The chromosome number, Northward, in eukaryotes, refers to the number of chromosomes in a haploid cell, or gamete (sperm or egg cell). Diploid cells (all the cells in our body except our gametes) take 2N chromosomes, because a diploid organism is created by union of 2 gametes each containing 1N chromosomes. In terms of chromosome number (ploidy), it'due south useful to think of chromosomes as packages of genetic data. A pair of sister chromatids is one chromosome because it has genetic information (alleles) inherited from merely one parent. A pair of homologous chromosomes, each consisting of a single chromatid in a daughter cell at the end of mitosis, has alleles from the father and from the mother, and counts every bit 2 chromosomes.
This chromosome number stays the same after chromosome replication during South stage: each chromosome inbound cell division now consists of a pair of sister chromatids joined together at the centromere. So in mitosis, the sister chromatids of each chromosome carve up, so each daughter cell receives one chromatid from each chromosome.
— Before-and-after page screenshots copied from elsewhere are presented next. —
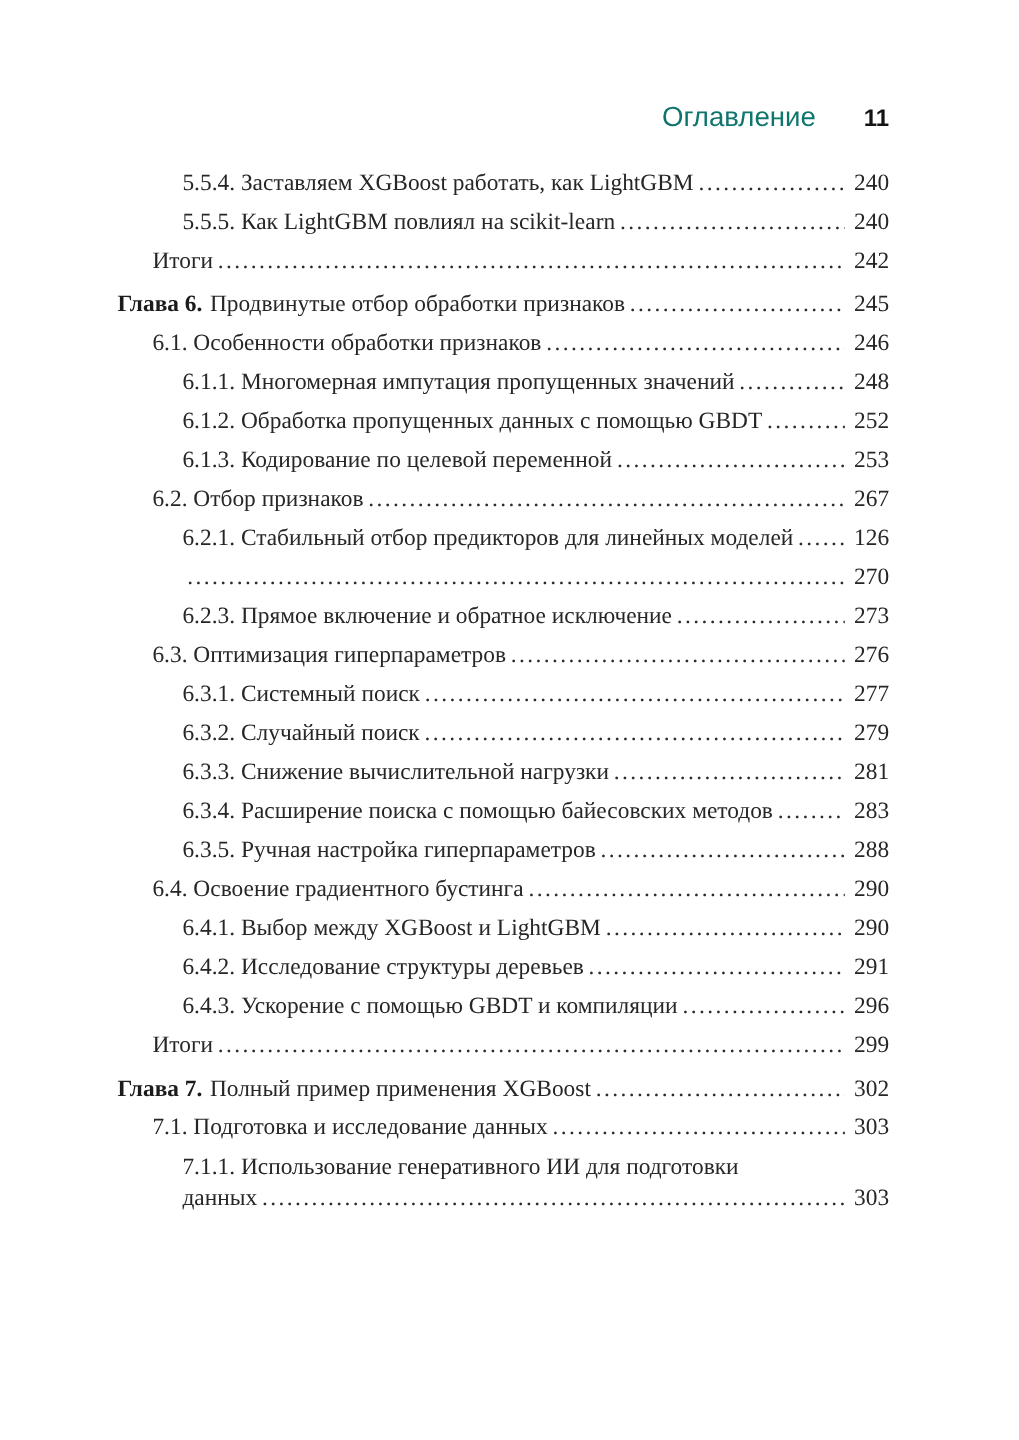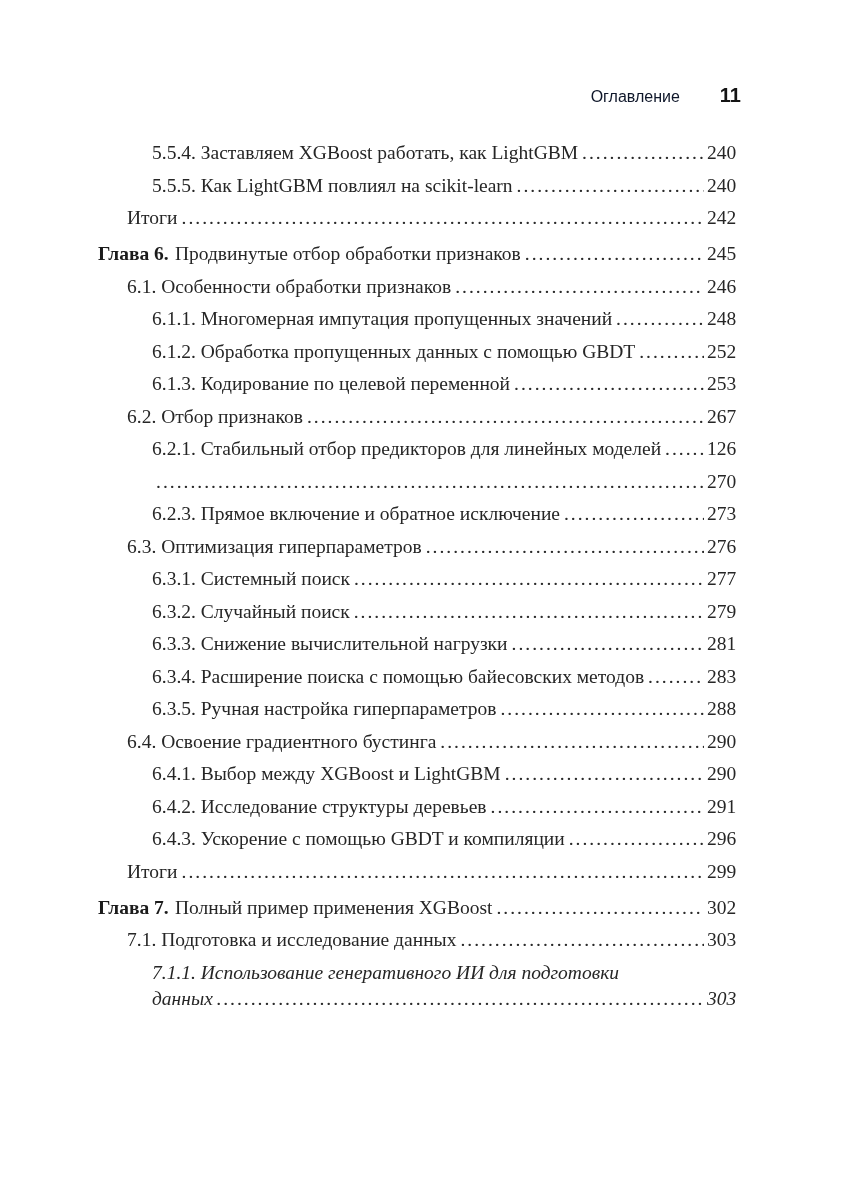--- a/index.html
+++ b/index.html
@@ -20,22 +20,22 @@
     position: absolute;
     top: 84px;
     left: 98px;
     width: 643px;
     display: flex;
     justify-content: flex-end;
     align-items: baseline;
     font-family: "Liberation Sans", sans-serif;
   }
   .running-head .head-title {
-    font-size: 16px;
-    color: #0f172a;
+    font-size: 23px;
+    color: #0f766e;
   }
   .running-head .head-pagenum {
     font-size: 20px;
     font-weight: 700;
     color: #141414;
     margin-left: 40px;
   }
   
   .toc {
     position: absolute;
@@ -47,21 +47,20 @@
     color: #262626;
   }
   .toc-entry {
     display: flex;
     align-items: baseline;
     line-height: 22px;
     margin-bottom: 10.5px;
   }
   .toc-entry.multiline {
     display: block;
-    font-style: italic;
   }
   .toc-entry .line2 {
     display: flex;
     align-items: baseline;
     margin-top: 4px;
   }
   .level-chapter   { padding-left: 0; }
   .level-section   { padding-left: 29px; }
   .level-summary   { padding-left: 29px; }
   .level-subsection{ padding-left: 54px; }
@@ -83,21 +82,21 @@
     min-width: 8px;
   }
   .leader::after {
     content: "......................................................................................................................................................................................";
     letter-spacing: 2px;
     color: #2b2b2b;
   }
   .page-num {
     flex: 0 0 auto;
     min-width: 34px;
-    text-align: left;
+    text-align: right;
     white-space: nowrap;
   }
 </style>
 </head>
 <body>
 
 <div class="book-page">
 
   <div class="running-head">
     <span class="head-title">Оглавление</span>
The upshot of mitosis is 2 identical girl cells, genetically identical to the original prison cell, all having 2N chromosomes. So during a mitotic prison cell cycle, the DNA content per chromosome doubles during Due south phase (each chromosome starts as one chromatid, so becomes a pair of identical sister chromatids during S phase), but the chromosome number stays the same.
A chromatid, so, is a single chromosomal DNA molecule. The number of chromatids changes from 2X in G1 to 4X in G2 and back to 2X, but the number of chromosomes stays the same.
The chromosome number is reduced from 2N to 1N in the outset meiotic division, and stays at 1N in the 2d meiotic division. Considering homologous chromosomes separate in the first division, the daughter cells no longer take copies of each chromosome from both parents, so they accept haploid genetic information, and a 1N chromosome number. The 2nd meiotic segmentation, where sister chromatids split up, is like mitosis. Chromosome number stays the same when sister chromatids separate.
Using the information above, compare these two simplified diagrams of mitosis and meiosis to visualize why cells are haploid after meiosis I. Specifically, compare the chromosomes in cells at the stop of mitosis vs the finish of meiosis I, recognizing that the diagram of mitosis tracks just a single pair of homologous chromosomes, whereas the diagram of meiosis tracks two pairs of homologous chromosomes (ane long chromosome and brusk chromosome):
File:Major events in mitosis.svg

Meiosis Overview from Wikipedia by Rdbickel

The video below is geared toward a high school audience, but it does nowadays a helpful way for recognizing how many chromosomes are present in a prison cell (and thus the ploidy level of that jail cell).  While watching, encounter if yous tin can recognize why the products of meiosis 1 are haploid cells:

Answers to questions about the mitosis figure:

  1. The ii daughter cells are the same as each other, and same equally the parental cell
  2. Each rod represents a chromatid, and Dna replication results in two sis chromatids joined at their centromeres. Mitosis separates the sis chromatids.
  3. A unmarried pair of homologous chromosomes. Scarlet and bluish are chromosomes inherited from the male and female parents.
  4. Any cell tin divide past mitosis – haploid, triploid, even aneuploid cells.